From mboxrd@z Thu Jan  1 00:00:00 1970
From: "Michael S. Tsirkin" <mst@redhat.com>
Subject: Re: Network performance with small packets
Date: Wed, 2 Feb 2011 20:38:47 +0200
Message-ID: <20110202183847.GA14829@redhat.com>
References: <OFD293DCD2.7F0260F0-ON86257823.0061DC39-86257823.00743BB3@us.ibm.com>
Mime-Version: 1.0
Content-Type: text/plain; charset=us-ascii
Cc: kvm@vger.kernel.org
To: Steve Dobbelstein <steved@us.ibm.com>
Return-path: <kvm-owner@vger.kernel.org>
Received: from mx1.redhat.com ([209.132.183.28]:19794 "EHLO mx1.redhat.com"
	rhost-flags-OK-OK-OK-OK) by vger.kernel.org with ESMTP
	id S1754846Ab1BBSjB (ORCPT <rfc822;kvm@vger.kernel.org>);
	Wed, 2 Feb 2011 13:39:01 -0500
Content-Disposition: inline
In-Reply-To: <OFD293DCD2.7F0260F0-ON86257823.0061DC39-86257823.00743BB3@us.ibm.com>
Sender: kvm-owner@vger.kernel.org
List-ID: <kvm.vger.kernel.org>

On Tue, Jan 25, 2011 at 03:09:34PM -0600, Steve Dobbelstein wrote:
> 
> I am working on a KVM network performance issue found in our lab running
> the DayTrader benchmark.  The benchmark throughput takes a significant hit
> when running the application server in a KVM guest verses on bare metal.

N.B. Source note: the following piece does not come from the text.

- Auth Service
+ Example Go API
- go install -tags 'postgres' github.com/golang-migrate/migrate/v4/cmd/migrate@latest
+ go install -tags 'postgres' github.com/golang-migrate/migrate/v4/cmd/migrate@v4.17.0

> We have dug into the problem and found that DayTrader's use of small
> packets exposes KVM's overhead of handling network packets.  I have been
> able to reproduce the performance hit with a simpler setup using the
> netperf benchmark with the TCP_RR test and the request and response sizes
> set to 256 bytes.  I run the benchmark between two physical systems, each
> using a 1GB link.  In order to get the maximum throughput for the system I
> have to run 100 instances of netperf.  When I run the netserver processes
> in a guest, I see a maximum throughput that is 51% of what I get if I run
> the netserver processes directly on the host.  The CPU utilization in the
> guest is only 85% at maximum throughput, whereas it is 100% on bare metal.

You are stressing the scheduler pretty hard with this test :)

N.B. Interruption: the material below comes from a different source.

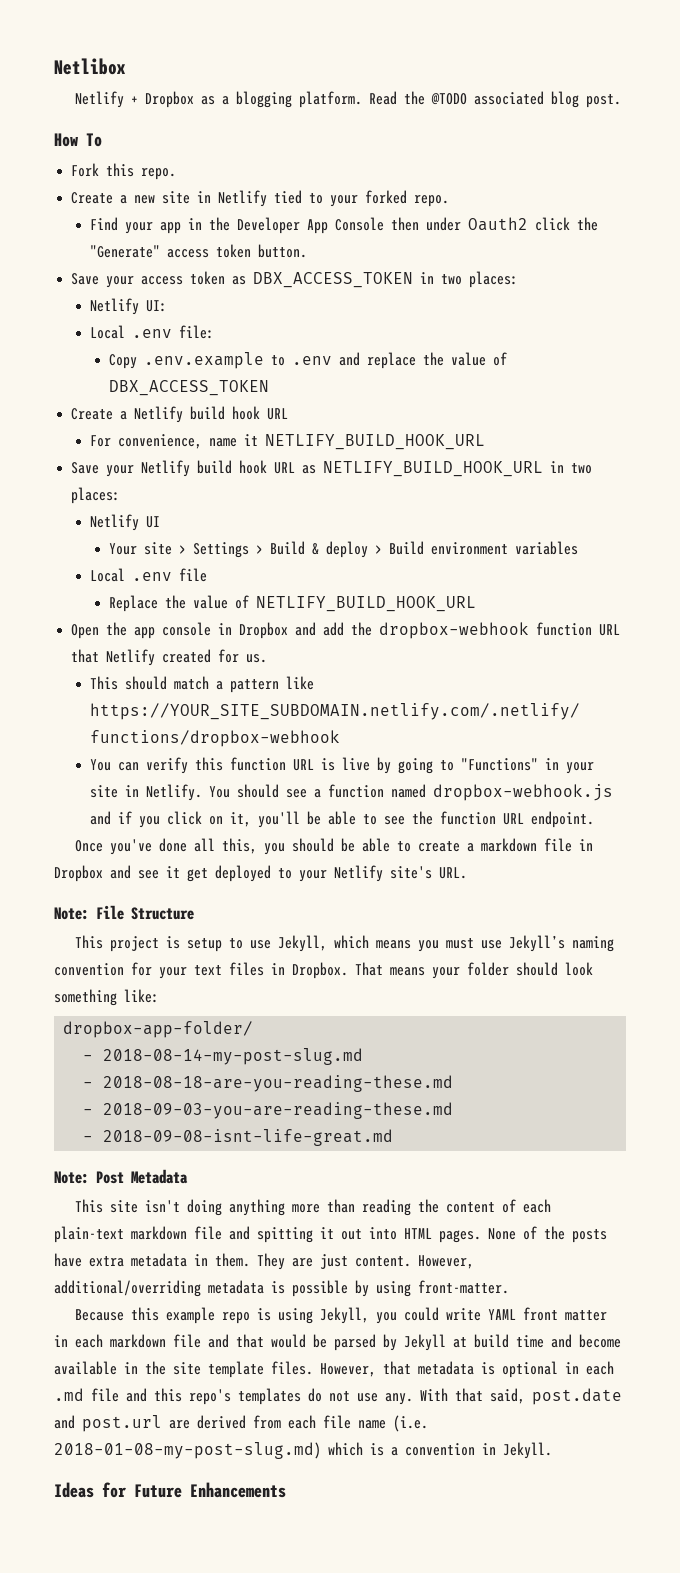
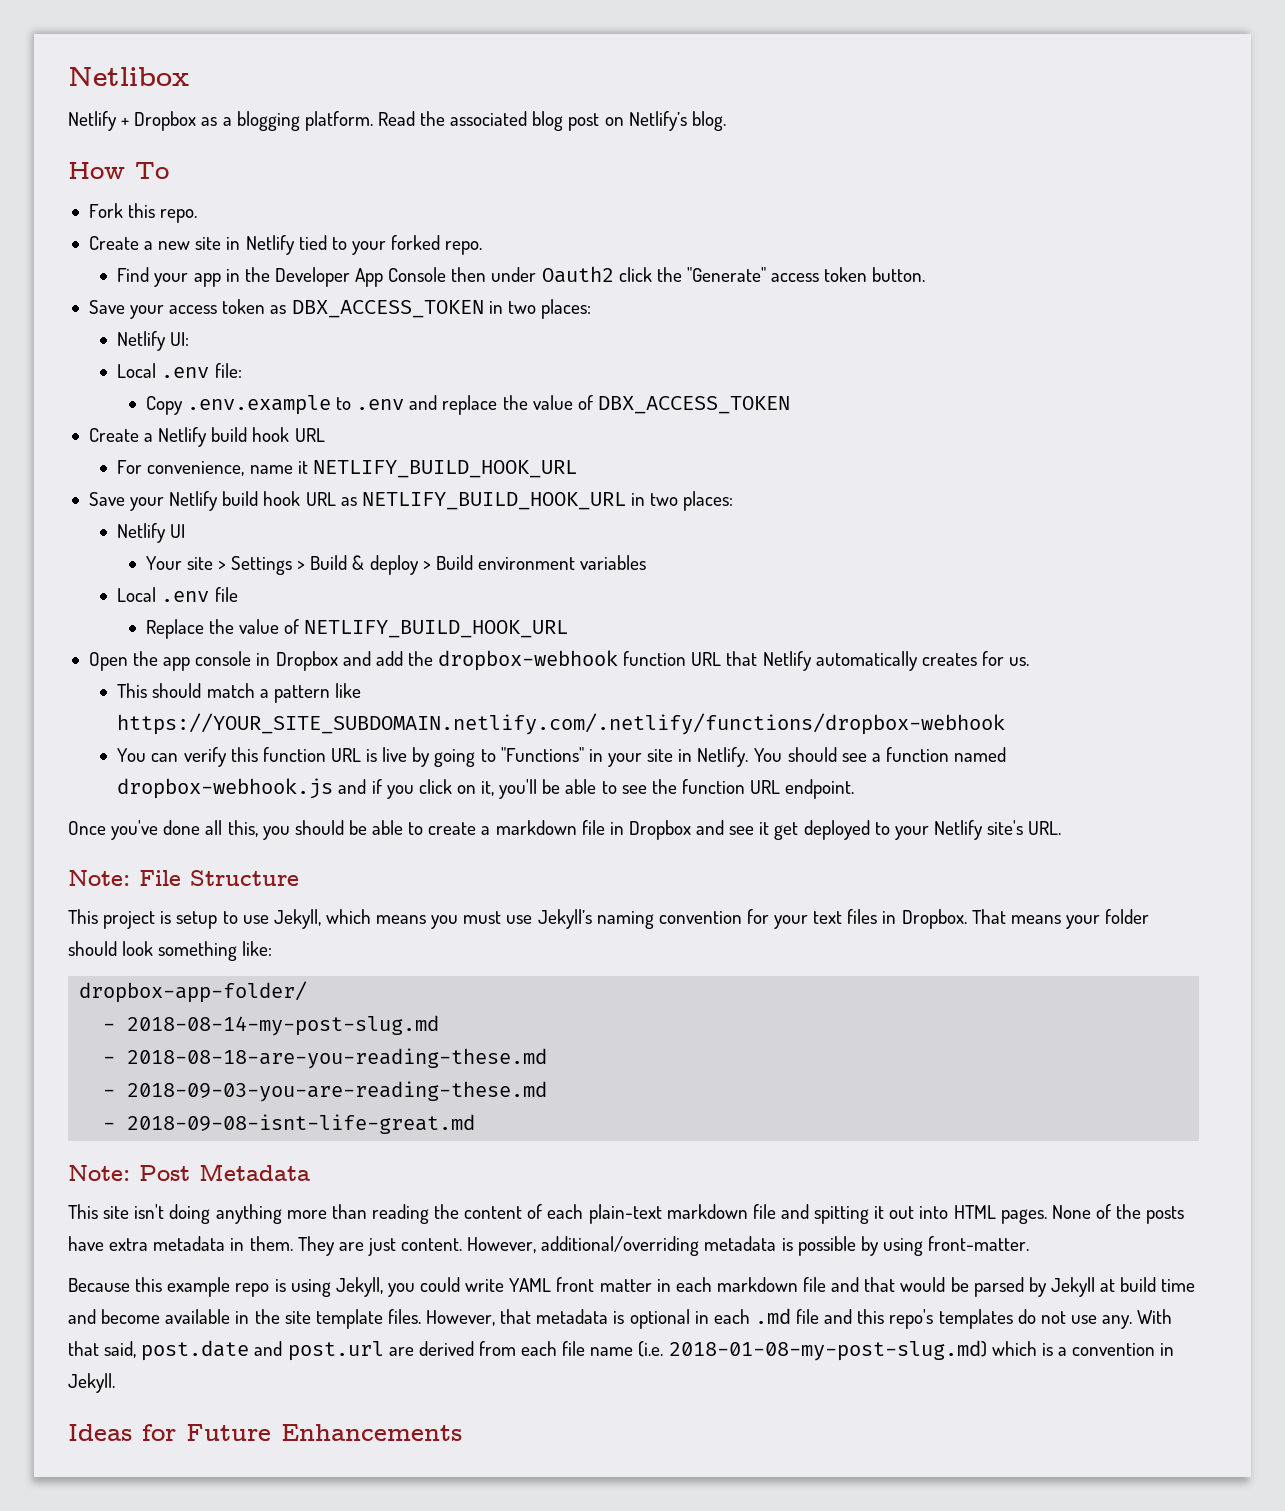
- Read the @TODO associated blog post.
+ Read the associated blog post on Netlify’s blog.
- Open the app console in Dropbox and add the dropbox-webhook function URL that Netlify created for us.
+ Open the app console in Dropbox and add the dropbox-webhook function URL that Netlify automatically creates for us.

Is your real benchmark also using a huge number of threads?
If it's not, you might be seeing a different issue.
IOW, the netperf degradation might not be network-related at all,
but have to do with speed of context switch in guest.
Thoughts?

> The KVM host has 16 CPUs.  The KVM guest is configured with 2 VCPUs.  When
> I run netperf on the host I boot the host with maxcpus=2 on the kernel
> command line.  The host is running the current KVM upstream kernel along
> with the current upstream qemu.  Here is the qemu command used to launch
> the guest:
> /build/qemu-kvm/x86_64-softmmu/qemu-system-x86_64 -name glasgow-RH60 -m 32768 -drive file=/build/guest-data/glasgow-RH60.img,if=virtio,index=0,boot=on
>  -drive file=/dev/virt/WAS,if=virtio,index=1 -net nic,model=virtio,vlan=3,macaddr=00:1A:64:E5:00:63,netdev=nic0 -netdev tap,id=nic0,vhost=on -smp 2
> -vnc :1 -monitor telnet::4499,server,nowait -serial telnet::8899,server,nowait --mem-path /libhugetlbfs -daemonize
> 
> We have tried various proposed fixes, each with varying amounts of success.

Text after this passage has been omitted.